Stored items from a collection:
####
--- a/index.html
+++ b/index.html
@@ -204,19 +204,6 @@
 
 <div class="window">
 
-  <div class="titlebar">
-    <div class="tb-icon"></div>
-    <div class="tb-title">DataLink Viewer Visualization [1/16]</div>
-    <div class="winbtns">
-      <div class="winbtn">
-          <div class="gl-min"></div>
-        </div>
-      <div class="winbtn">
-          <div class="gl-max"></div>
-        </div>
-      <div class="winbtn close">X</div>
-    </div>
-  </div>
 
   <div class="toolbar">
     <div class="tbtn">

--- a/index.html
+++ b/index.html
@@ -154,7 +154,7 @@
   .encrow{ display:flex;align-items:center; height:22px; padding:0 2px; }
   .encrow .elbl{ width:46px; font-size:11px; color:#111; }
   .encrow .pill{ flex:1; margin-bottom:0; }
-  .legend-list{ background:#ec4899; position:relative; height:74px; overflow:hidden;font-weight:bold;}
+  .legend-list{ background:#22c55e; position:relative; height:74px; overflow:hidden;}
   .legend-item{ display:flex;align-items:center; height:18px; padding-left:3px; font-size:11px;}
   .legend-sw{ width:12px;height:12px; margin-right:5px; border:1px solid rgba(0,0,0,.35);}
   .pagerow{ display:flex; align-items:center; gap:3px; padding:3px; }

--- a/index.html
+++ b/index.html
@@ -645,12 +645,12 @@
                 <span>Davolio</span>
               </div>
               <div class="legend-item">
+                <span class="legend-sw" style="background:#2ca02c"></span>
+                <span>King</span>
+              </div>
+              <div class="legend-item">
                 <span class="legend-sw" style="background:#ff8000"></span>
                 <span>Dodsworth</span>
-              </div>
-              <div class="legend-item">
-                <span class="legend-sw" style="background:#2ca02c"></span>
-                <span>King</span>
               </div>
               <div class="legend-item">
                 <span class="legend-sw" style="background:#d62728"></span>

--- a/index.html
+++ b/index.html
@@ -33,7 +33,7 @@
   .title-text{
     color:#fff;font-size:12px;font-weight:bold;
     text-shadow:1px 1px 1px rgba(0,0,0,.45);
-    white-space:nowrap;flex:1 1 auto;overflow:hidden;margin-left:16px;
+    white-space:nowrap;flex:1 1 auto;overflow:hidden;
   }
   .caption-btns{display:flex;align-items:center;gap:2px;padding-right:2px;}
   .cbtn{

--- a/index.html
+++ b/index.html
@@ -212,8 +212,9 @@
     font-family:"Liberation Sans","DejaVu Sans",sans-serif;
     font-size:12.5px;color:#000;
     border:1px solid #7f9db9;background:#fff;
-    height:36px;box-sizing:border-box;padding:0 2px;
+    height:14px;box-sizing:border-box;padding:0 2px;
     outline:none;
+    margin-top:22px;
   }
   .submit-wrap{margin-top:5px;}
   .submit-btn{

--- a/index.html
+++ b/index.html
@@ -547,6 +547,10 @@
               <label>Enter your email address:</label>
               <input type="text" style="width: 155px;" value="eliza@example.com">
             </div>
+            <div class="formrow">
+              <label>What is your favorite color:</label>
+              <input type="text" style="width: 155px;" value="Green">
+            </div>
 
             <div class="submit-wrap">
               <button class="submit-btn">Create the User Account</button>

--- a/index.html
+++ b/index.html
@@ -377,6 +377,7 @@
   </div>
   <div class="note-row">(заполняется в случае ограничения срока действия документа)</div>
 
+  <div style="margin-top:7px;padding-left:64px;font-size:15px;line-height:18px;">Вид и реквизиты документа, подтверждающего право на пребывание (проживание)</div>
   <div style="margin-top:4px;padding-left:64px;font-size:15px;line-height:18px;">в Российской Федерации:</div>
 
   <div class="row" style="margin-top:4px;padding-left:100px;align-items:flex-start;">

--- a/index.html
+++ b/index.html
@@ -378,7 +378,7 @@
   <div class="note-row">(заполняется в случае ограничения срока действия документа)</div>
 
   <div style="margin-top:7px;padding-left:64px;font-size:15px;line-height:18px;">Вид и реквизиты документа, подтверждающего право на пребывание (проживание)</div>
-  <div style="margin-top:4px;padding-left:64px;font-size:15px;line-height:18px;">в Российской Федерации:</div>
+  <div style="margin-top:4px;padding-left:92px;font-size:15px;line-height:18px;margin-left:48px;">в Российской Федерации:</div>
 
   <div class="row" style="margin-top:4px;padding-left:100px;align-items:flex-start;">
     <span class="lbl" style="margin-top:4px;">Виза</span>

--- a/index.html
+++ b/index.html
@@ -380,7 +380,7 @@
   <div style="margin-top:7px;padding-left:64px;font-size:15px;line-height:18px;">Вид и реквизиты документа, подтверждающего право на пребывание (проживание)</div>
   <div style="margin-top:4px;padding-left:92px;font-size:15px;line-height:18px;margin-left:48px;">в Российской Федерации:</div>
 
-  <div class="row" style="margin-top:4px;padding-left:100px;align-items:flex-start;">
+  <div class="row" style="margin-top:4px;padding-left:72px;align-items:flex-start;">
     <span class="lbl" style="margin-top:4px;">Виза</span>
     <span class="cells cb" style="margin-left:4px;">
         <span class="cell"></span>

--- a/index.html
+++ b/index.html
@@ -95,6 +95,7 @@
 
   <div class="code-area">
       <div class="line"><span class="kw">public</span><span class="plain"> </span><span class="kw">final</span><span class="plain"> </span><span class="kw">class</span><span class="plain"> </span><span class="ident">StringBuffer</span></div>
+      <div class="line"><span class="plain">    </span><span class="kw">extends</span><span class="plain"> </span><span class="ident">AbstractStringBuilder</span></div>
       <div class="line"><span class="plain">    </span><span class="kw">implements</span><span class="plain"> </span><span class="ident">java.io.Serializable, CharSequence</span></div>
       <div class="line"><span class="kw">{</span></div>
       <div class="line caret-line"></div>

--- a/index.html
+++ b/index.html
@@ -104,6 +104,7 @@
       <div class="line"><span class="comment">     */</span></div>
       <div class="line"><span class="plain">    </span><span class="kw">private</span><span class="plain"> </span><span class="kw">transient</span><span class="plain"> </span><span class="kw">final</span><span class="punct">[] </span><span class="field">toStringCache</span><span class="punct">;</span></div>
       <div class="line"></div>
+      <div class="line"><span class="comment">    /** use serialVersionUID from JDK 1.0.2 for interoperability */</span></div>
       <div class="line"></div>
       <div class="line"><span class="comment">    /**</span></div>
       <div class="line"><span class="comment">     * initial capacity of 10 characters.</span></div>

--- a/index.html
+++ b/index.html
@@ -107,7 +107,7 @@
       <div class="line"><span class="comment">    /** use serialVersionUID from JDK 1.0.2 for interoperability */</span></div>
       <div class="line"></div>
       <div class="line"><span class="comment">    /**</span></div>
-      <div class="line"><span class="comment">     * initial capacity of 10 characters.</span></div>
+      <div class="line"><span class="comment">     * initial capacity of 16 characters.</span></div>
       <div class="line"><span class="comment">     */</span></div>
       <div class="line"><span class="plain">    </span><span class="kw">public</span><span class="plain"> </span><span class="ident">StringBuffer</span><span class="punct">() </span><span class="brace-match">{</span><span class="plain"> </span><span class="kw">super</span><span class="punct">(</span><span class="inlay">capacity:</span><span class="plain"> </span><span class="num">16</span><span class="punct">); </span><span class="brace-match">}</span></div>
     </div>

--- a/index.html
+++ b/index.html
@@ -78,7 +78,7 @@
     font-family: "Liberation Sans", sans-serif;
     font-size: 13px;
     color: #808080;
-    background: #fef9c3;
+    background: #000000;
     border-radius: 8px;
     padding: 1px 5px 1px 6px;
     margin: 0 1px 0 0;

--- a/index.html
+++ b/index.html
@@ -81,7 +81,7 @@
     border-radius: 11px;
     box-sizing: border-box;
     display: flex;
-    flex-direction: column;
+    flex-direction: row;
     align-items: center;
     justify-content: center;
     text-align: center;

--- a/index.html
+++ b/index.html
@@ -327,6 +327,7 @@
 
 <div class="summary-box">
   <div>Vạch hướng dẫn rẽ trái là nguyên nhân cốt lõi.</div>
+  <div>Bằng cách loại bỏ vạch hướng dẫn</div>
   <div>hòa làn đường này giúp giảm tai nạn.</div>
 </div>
####
* [Exercise directions]: Only one stretch of the entries above is wanted: the lines from the one containing "border-radius: 11px;" through the one containing "vạch hướng dẫn</div>". Please reproduce it exactly.

* [Answer box]:
     border-radius: 11px;
     box-sizing: border-box;
     display: flex;
-    flex-direction: column;
+    flex-direction: row;
     align-items: center;
     justify-content: center;
     text-align: center;

--- a/index.html
+++ b/index.html
@@ -327,6 +327,7 @@
 
 <div class="summary-box">
   <div>Vạch hướng dẫn rẽ trái là nguyên nhân cốt lõi.</div>
+  <div>Bằng cách loại bỏ vạch hướng dẫn</div>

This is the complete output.